* _Source data_
- Opening Delimiter -
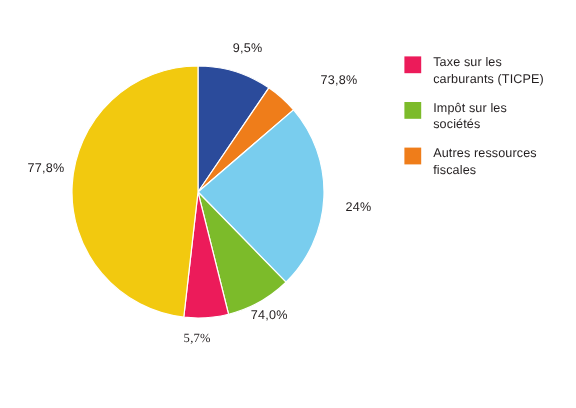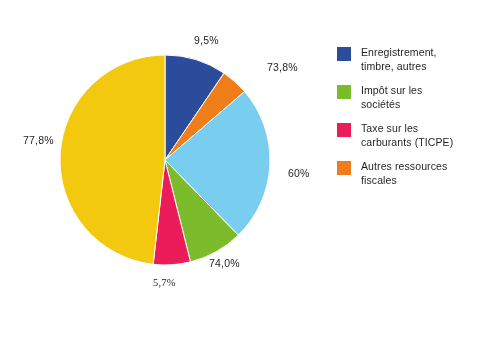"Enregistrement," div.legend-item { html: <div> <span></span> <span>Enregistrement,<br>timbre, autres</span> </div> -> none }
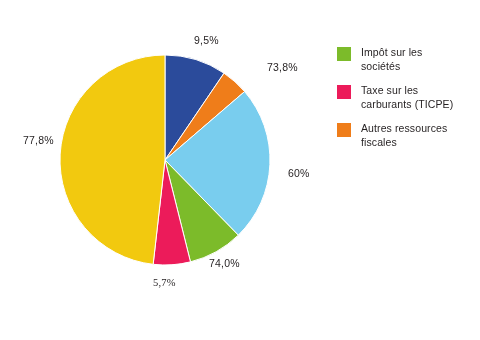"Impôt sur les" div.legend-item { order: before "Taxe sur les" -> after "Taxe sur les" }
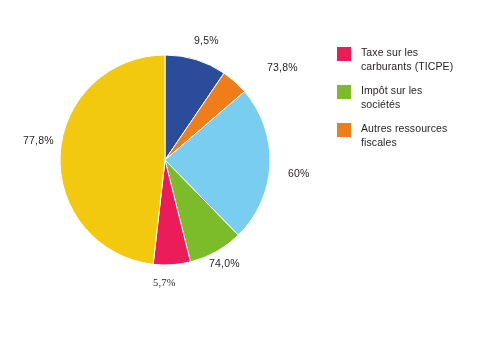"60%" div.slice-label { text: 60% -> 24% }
- Closing Delimiter -
- Opening Delimiter -
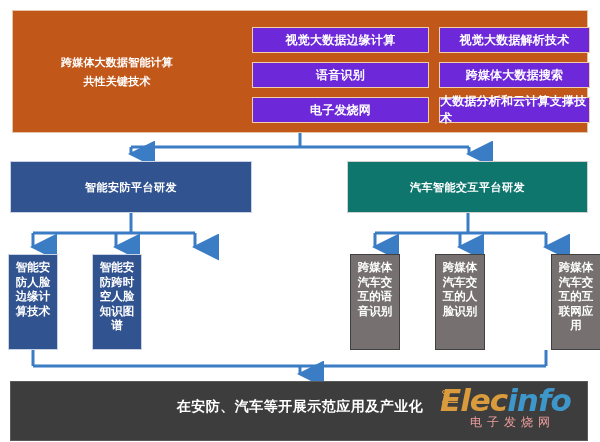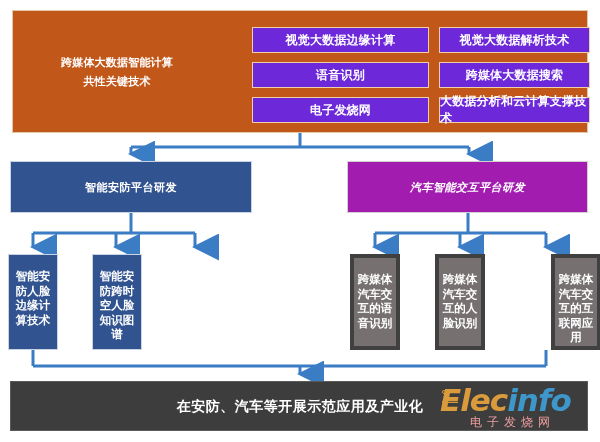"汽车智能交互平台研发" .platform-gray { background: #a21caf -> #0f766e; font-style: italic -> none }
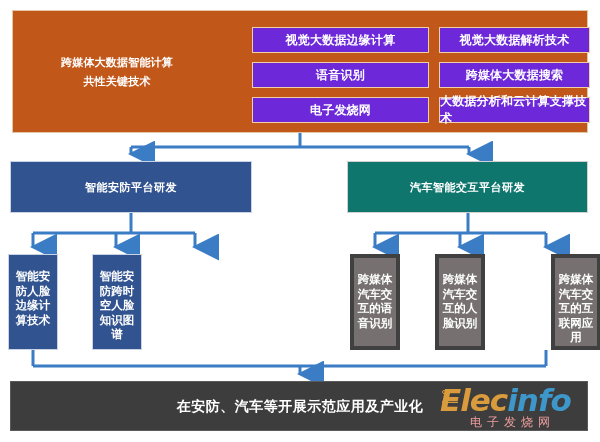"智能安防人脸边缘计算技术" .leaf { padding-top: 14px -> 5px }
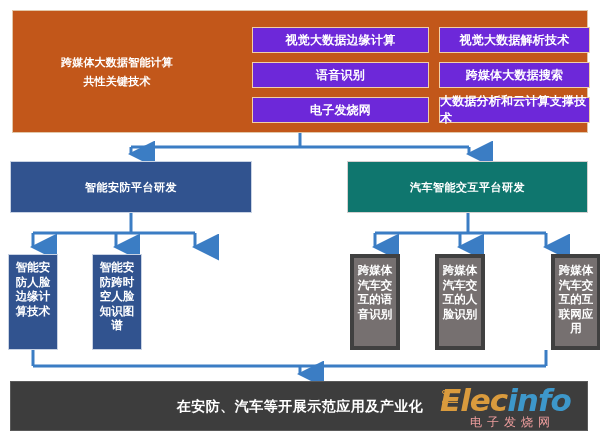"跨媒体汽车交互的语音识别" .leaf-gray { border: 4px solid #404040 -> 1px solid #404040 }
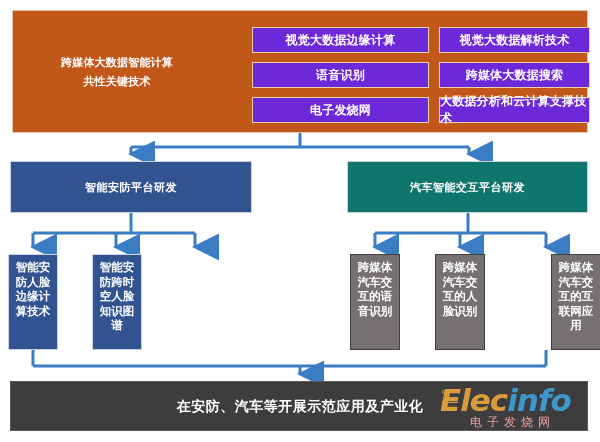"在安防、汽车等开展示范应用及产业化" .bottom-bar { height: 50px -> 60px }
- Closing Delimiter -
- Opening Delimiter -
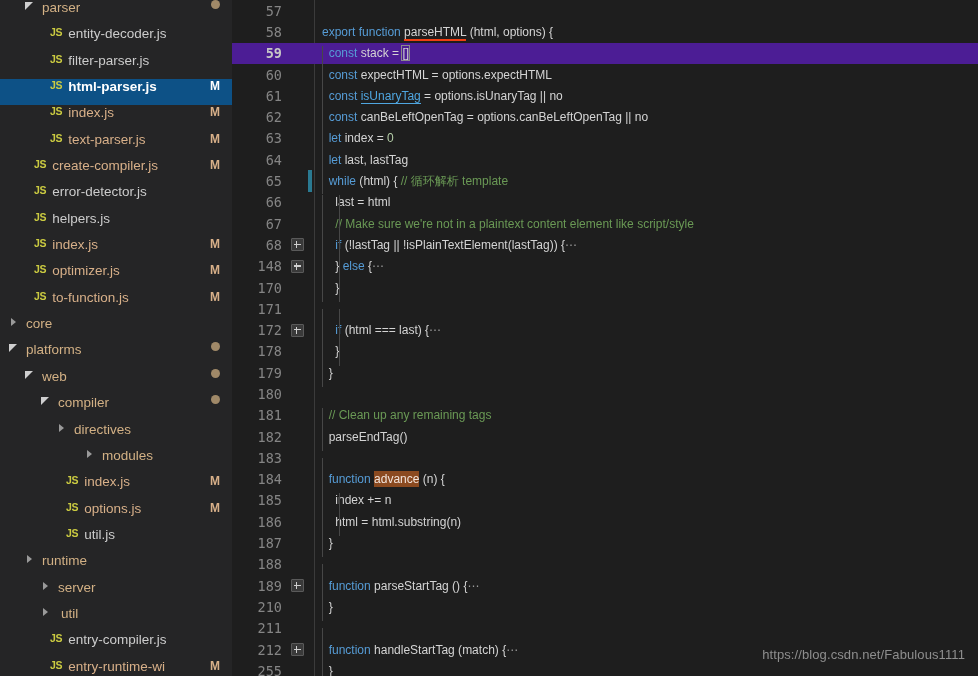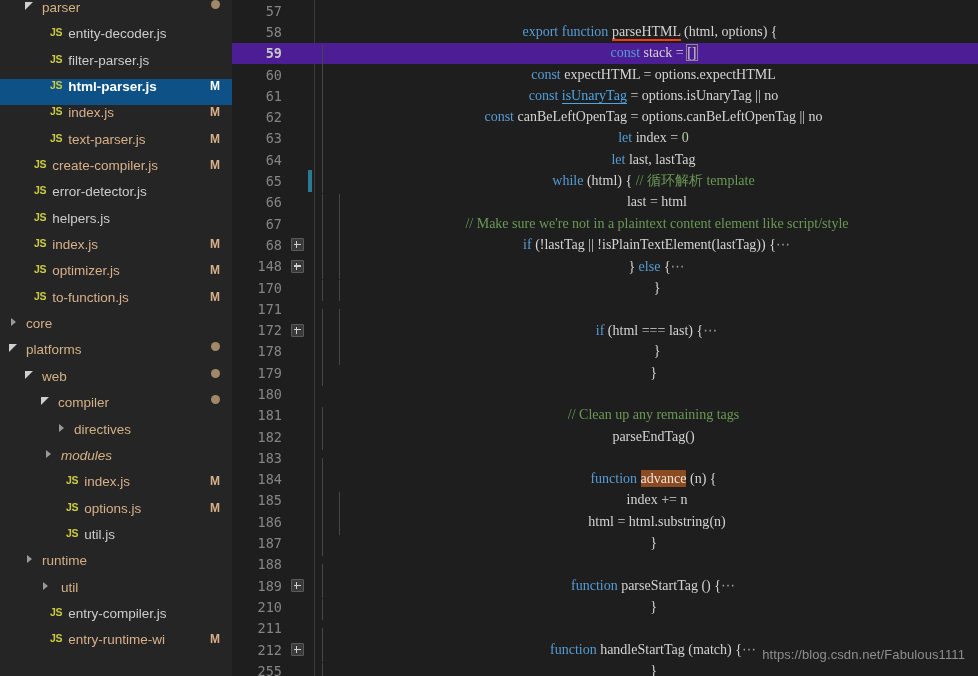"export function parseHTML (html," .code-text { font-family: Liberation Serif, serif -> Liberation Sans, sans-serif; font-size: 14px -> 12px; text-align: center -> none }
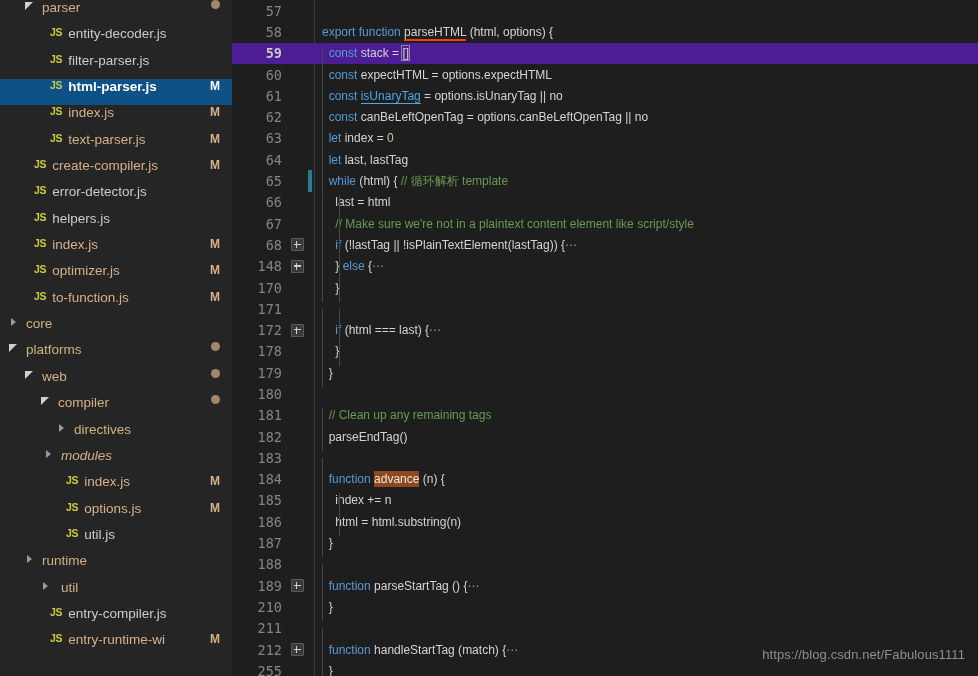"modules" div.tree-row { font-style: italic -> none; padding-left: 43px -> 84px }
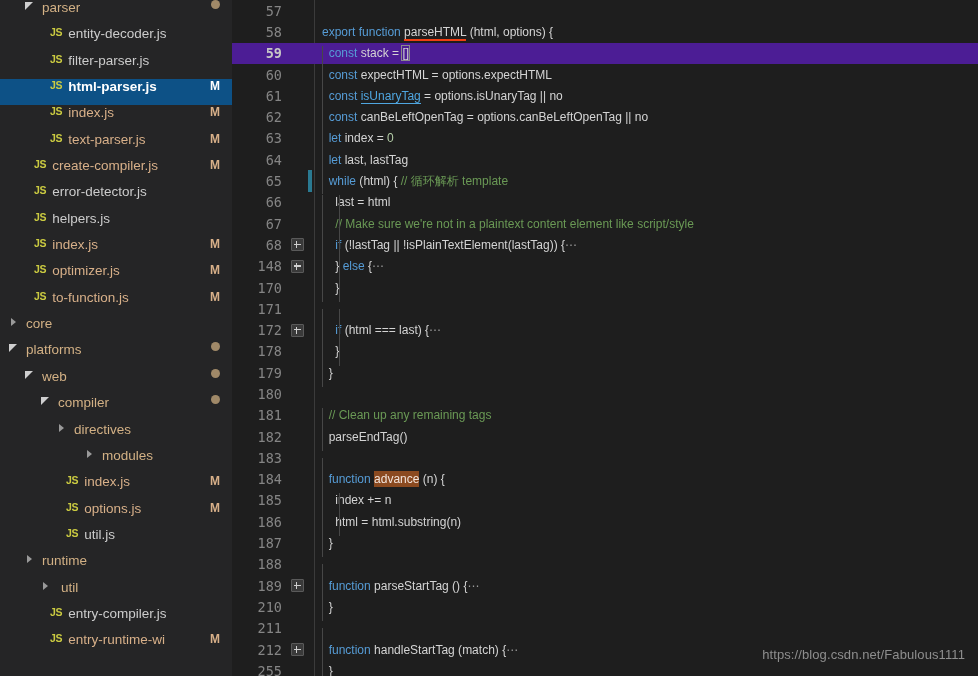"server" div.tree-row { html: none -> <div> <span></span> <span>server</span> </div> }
- Closing Delimiter -
* _Exercise brief_
Within the listing above, print exactly the stretch beginning at the line that contains "italic -> none;" and finishing at the line that contains "html: none ->", ends kept, pictures left out, and nothing more.

* _Result of this exercise_
"modules" div.tree-row { font-style: italic -> none; padding-left: 43px -> 84px }
"server" div.tree-row { html: none -> <div> <span></span> <span>server</span> </div> }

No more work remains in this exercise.